When Arthur went back to work, which he did on foot, or by bicycle since it was only a question of crossing the boulevard and crossing the university ‘campus’, Arlette heard sounds of altercation, but by the time she reached the window the adversary, it would appear, had been put to flight. His public persona was mild and indeed diffident, but he had an English talent for shockingly direct speech in a loud voice: invective rather than insult. She observed his walk down to the end of the street; rather fast and a bit pigeon-toed; one arm swinging broadly and the other carried still by his side, with the shoulder tucked in as though afflicted by a slight paralysis; every few steps a small, but perceptible, toss of the head. This walk, much imitated by facetious students, bespoke a passage of arms with ‘some jackanapes’. Victory was apparently complete, since while she watched, the grey Mercedes trundled off, turning up towards the town centre. Assembly of loose screws in disarray? – or simply going off to get something to eat?
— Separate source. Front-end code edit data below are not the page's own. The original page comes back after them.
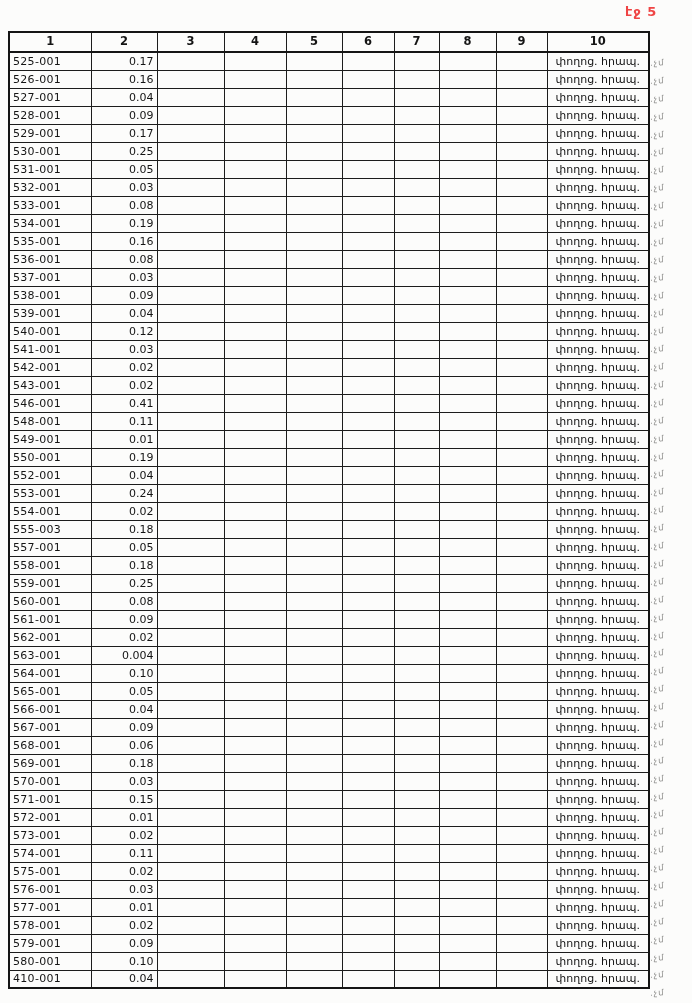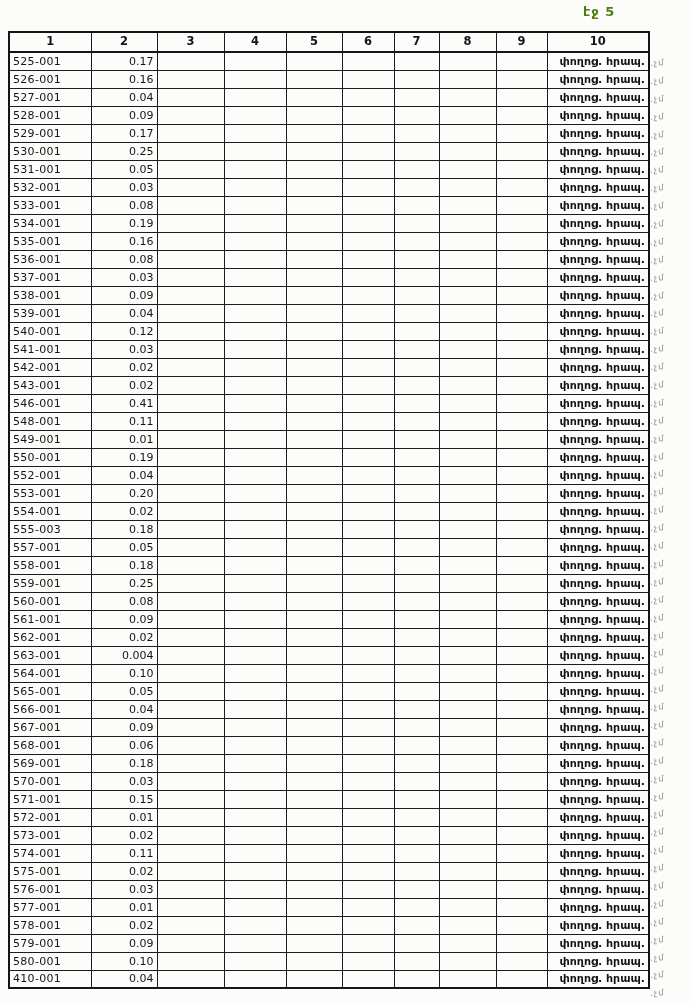--- a/index.html
+++ b/index.html
@@ -11,25 +11,25 @@
     height: 1003px;
     position: relative;
     background: #fcfcfb;
     font-family: "DejaVu Sans", "Liberation Sans", sans-serif;
     color: #141414;
     overflow: hidden;
   }
   .page-label {
     position: absolute;
     top: 4px;
-    left: 583px;
+    left: 625px;
     font-size: 13px;
     font-weight: bold;
     letter-spacing: 1px;
-    color: #4d7c0f;
+    color: #ef4444;
   }
   .scan-table-wrap {
     position: absolute;
     left: 8px;
     top: 31px;
   }
   table.scan-table {
     border-collapse: collapse;
     table-layout: fixed;
     width: 640px;
@@ -59,24 +59,24 @@
   td.cell-id {
     text-align: left;
     font-weight: 500;
     letter-spacing: 0.3px;
   }
   td.cell-value {
     text-align: right;
     font-weight: 500;
   }
   td.cell-note {
-    text-align: right;
+    text-align: center;
     padding-left: 4px;
     font-size: 10.5px;
-    font-weight: 700;
+    font-weight: 400;
   }
   td.cell-empty {
     
   }
   .margin-marks {
     position: absolute;
     left: 650px;
     top: 52px;
     width: 40px;
   }
@@ -407,21 +407,21 @@
           <td class="cell-empty"></td>
           <td class="cell-empty"></td>
           <td class="cell-empty"></td>
           <td class="cell-empty"></td>
           <td class="cell-empty"></td>
           <td class="cell-empty"></td>
           <td class="cell-note">փողոց. հրապ.</td>
         </tr>
         <tr>
           <td class="cell-id">553-001</td>
-          <td class="cell-value">0.20</td>
+          <td class="cell-value">0.24</td>
           <td class="cell-empty"></td>
           <td class="cell-empty"></td>
           <td class="cell-empty"></td>
           <td class="cell-empty"></td>
           <td class="cell-empty"></td>
           <td class="cell-empty"></td>
           <td class="cell-empty"></td>
           <td class="cell-note">փողոց. հրապ.</td>
         </tr>
         <tr>

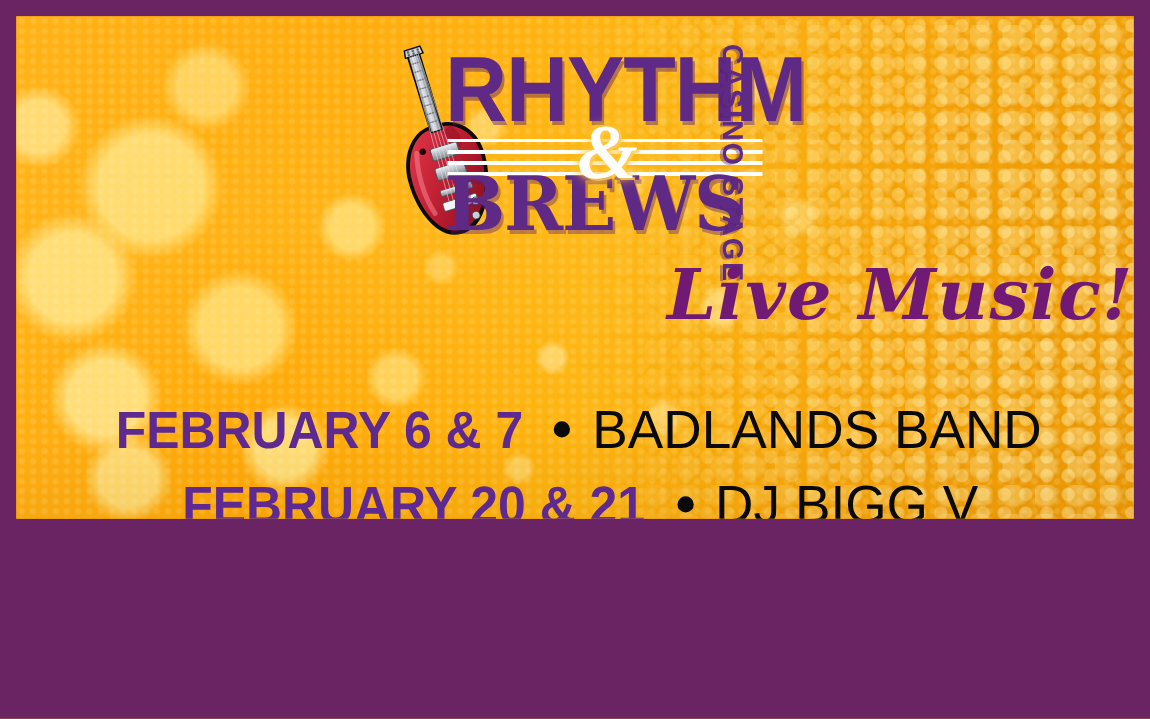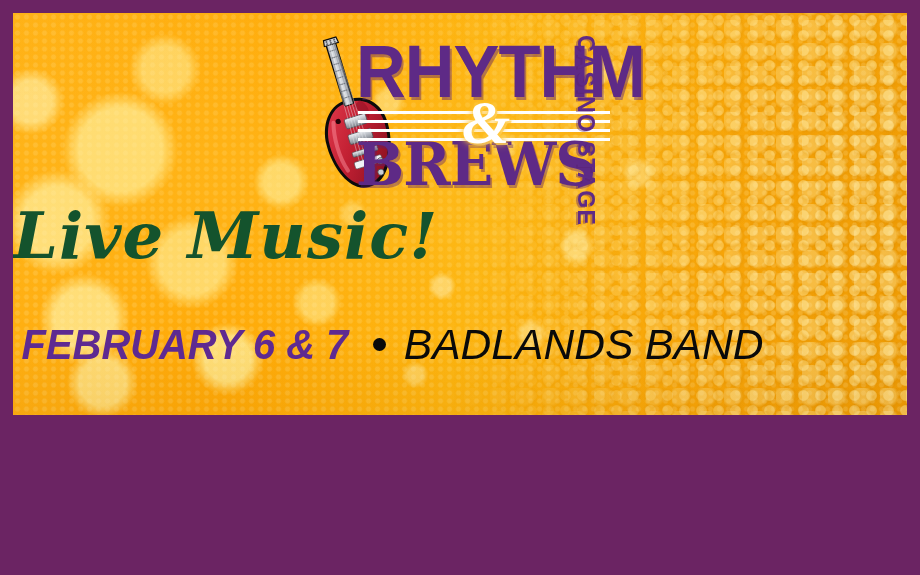--- a/index.html
+++ b/index.html
@@ -132,34 +132,33 @@
     font-weight:700;font-size:23px;line-height:26px;
     letter-spacing:1.5px;
     color:#5E2A86;
     white-space:nowrap;
     text-shadow:1px 2px 0 rgba(90,30,110,.40);
   }
 
   
   .livemusic{
     position:absolute;left:0;right:0;top:183px;
-    text-align:left;
+    text-align:right;
     font-family:"DejaVu Serif","Liberation Serif",serif;
     font-style:italic;font-weight:700;
-    font-size:64px;line-height:80px;
-    color:#14532d;
+    font-size:56px;line-height:80px;
+    color:#701a75;
     letter-spacing:1px;
   }
 
   
   #schedule{
     position:absolute;left:0;right:0;top:308px;
-    display:flex;
+    display:flex;flex-direction:column;
     align-items:center;
-    font-style:italic;
   }
   .evrow{
     display:flex;align-items:baseline;justify-content:center;
     height:60px;white-space:nowrap;
   }
   .evdate{
     font-family:"Liberation Sans Narrow","Liberation Sans",sans-serif;
     font-weight:700;font-size:42px;line-height:46px;
     color:#5E2A91;
     letter-spacing:0px;
@@ -290,16 +289,21 @@
 
   <div id="schedule">
 
     <div class="evrow">
       <span class="evdate">FEBRUARY 6 &amp; 7</span>
       <span class="evdot"></span>
       <span class="evname">BADLANDS BAND</span>
     </div>
 
 
+    <div class="evrow">
+      <span class="evdate">FEBRUARY 20 &amp; 21</span>
+      <span class="evdot"></span>
+      <span class="evname">DJ BIGG V</span>
+    </div>
 
 
   </div>
 </div>
 
 </body></html>

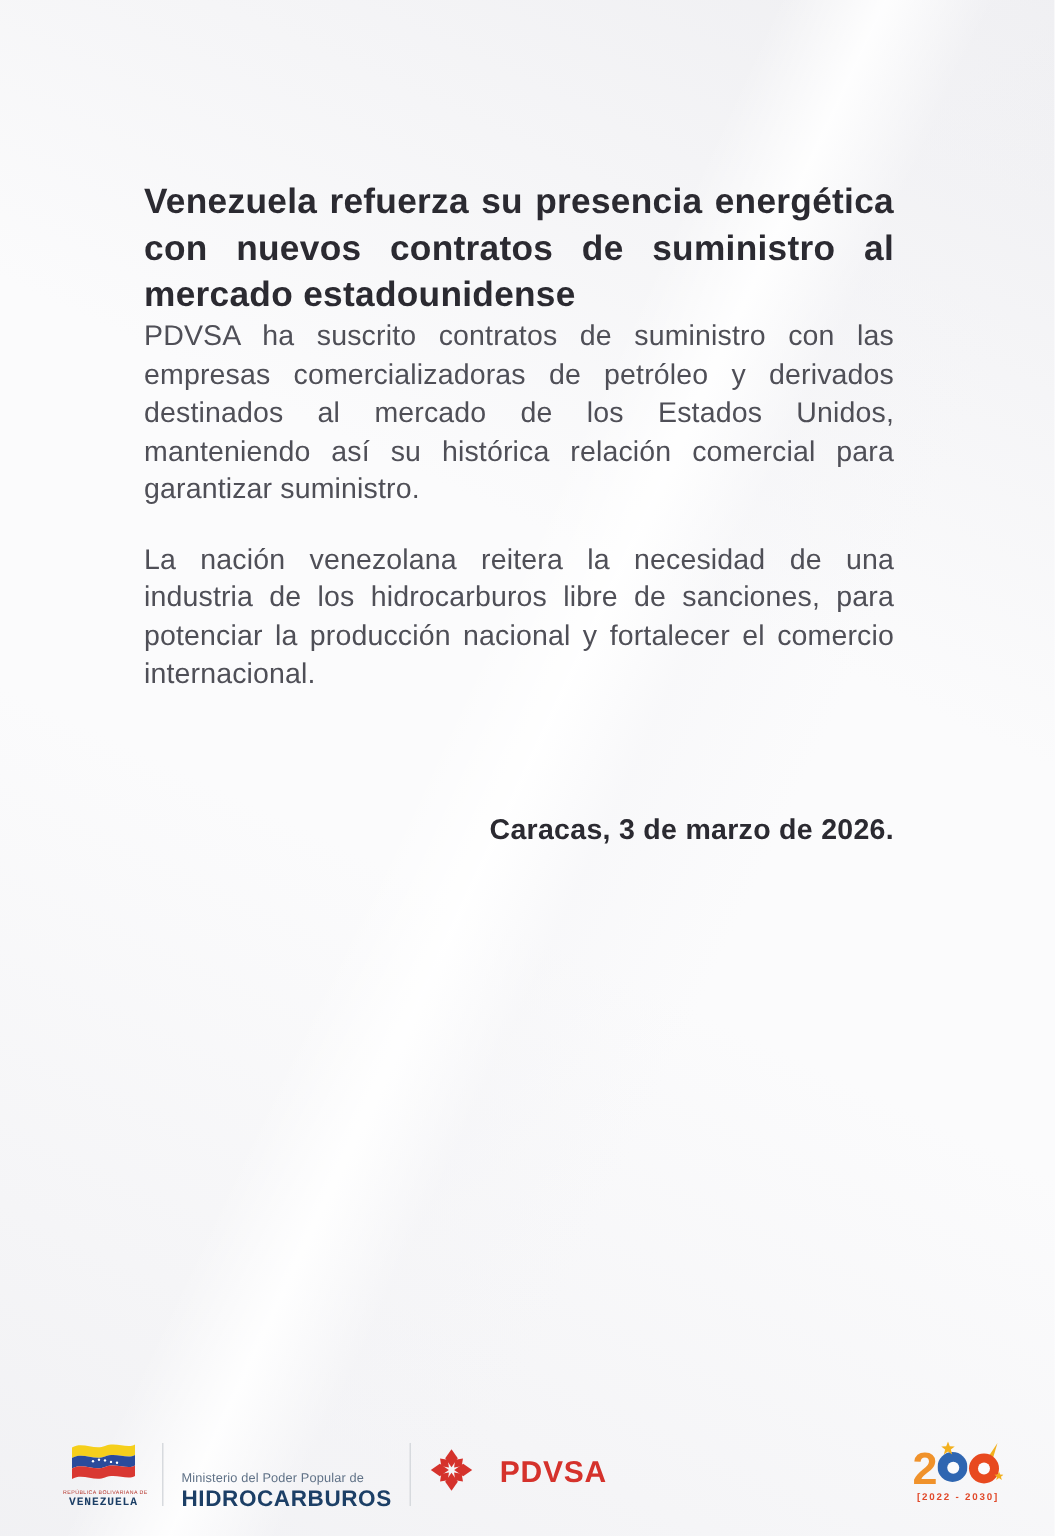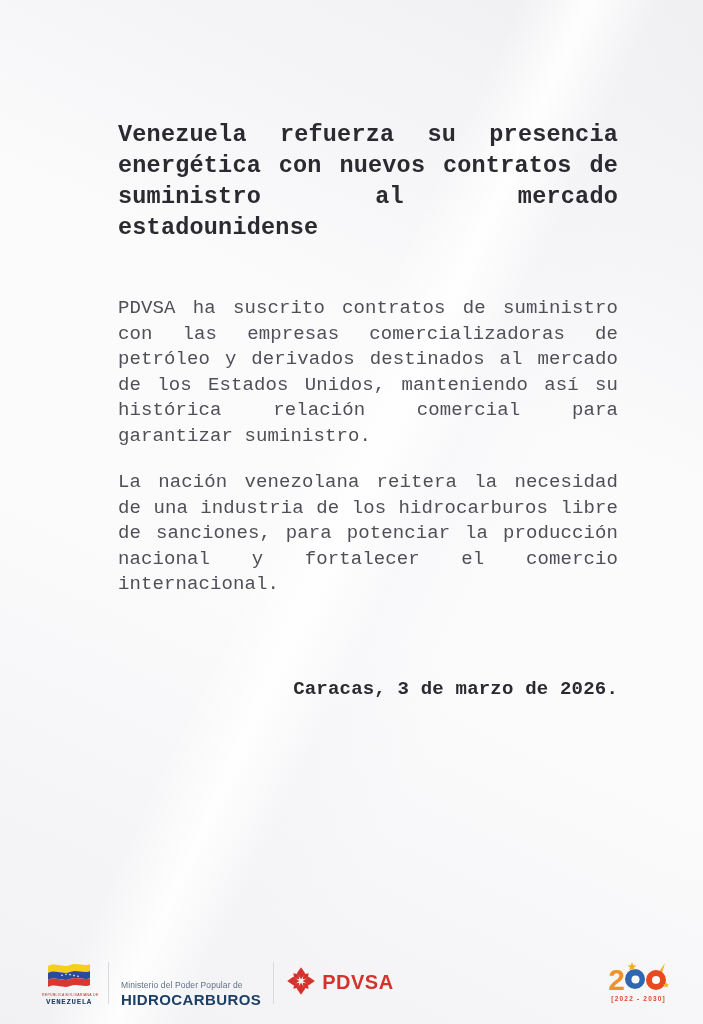--- a/index.html
+++ b/index.html
@@ -22,41 +22,40 @@
   }
   .sheen-br {
     background: linear-gradient(25deg, rgba(233,233,237,0.55) 0%, rgba(251,251,252,0) 42%);
   }
   .sheen-mid {
     background: linear-gradient(115deg, rgba(255,255,255,0) 44%, rgba(255,255,255,0.9) 50%, rgba(243,243,246,0.35) 56%, rgba(255,255,255,0) 66%);
   }
 
   .content {
     position: absolute;
-    left: 118px;
+    left: 96px;
     width: 500px;
     top: 119px;
-    font-family: Liberation Mono, monospace;
   }
   .title {
     font-size: 23.5px;
     line-height: 31px;
     font-weight: 700;
     letter-spacing: 0.2px;
     color: #2b2a31;
     text-align: justify;
   }
   .body-copy p {
     font-size: 19px;
     line-height: 25.5px;
     color: #4f4f57;
     letter-spacing: 0.1px;
     text-align: justify;
   }
-  .p1 { margin-top: 53px; }
+  .p1 { }
   .p2, .p3 { margin-top: 21px; }
   .dateline {
     margin-top: 80px;
     font-size: 19px;
     font-weight: 700;
     color: #2b2a31;
     text-align: right;
     letter-spacing: 0.2px;
   }
 
@@ -89,21 +88,21 @@
     font-size: 7.5px;
     font-weight: 700;
     color: #1c3f66;
     letter-spacing: 0.6px;
     margin-top: 1px;
     font-family: Liberation Mono, monospace;
   }
   .ministry-block { line-height: 1.15; margin-top: 23px; }
   .ministry-line1 { font-size: 8.5px; color: #5f7186; letter-spacing: 0.1px; }
   .ministry-line2 { font-size: 15px; font-weight: 700; color: #1c3f66; letter-spacing: 0.4px; }
-  .pdvsa-block { display: flex; align-items: center; gap: 6px; }
+  .pdvsa-block { display: flex; align-items: center; gap: 17px; }
   .pdvsa-word {
     font-size: 20px;
     font-weight: 800;
     color: #d5322c;
     letter-spacing: 0.5px;
   }
 
   .logo200 { text-align: center; line-height: 1; }
   .logo200-row { display: flex; align-items: flex-end; justify-content: center; height: 30px; }
   .logo200-range {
Mm, she had herself an errand. Rue Ravel. One of the most elegant of the ‘Musicians’ quarter’, which is considered, broadly, the most desirable place in Strasbourg to live. Much of it is in large ponderous blocks of the late nineteenth century, built during the German occupation and of Kaiser-Wilhelm weight and majesty, and absence of any aesthetic sense whatever. There are also large – and small – villas standing in gardens. Wherever a speculator has got his paws on one of these, he has instantly knocked it down and built an apartment-block designed to milk the space to the last square millimetre.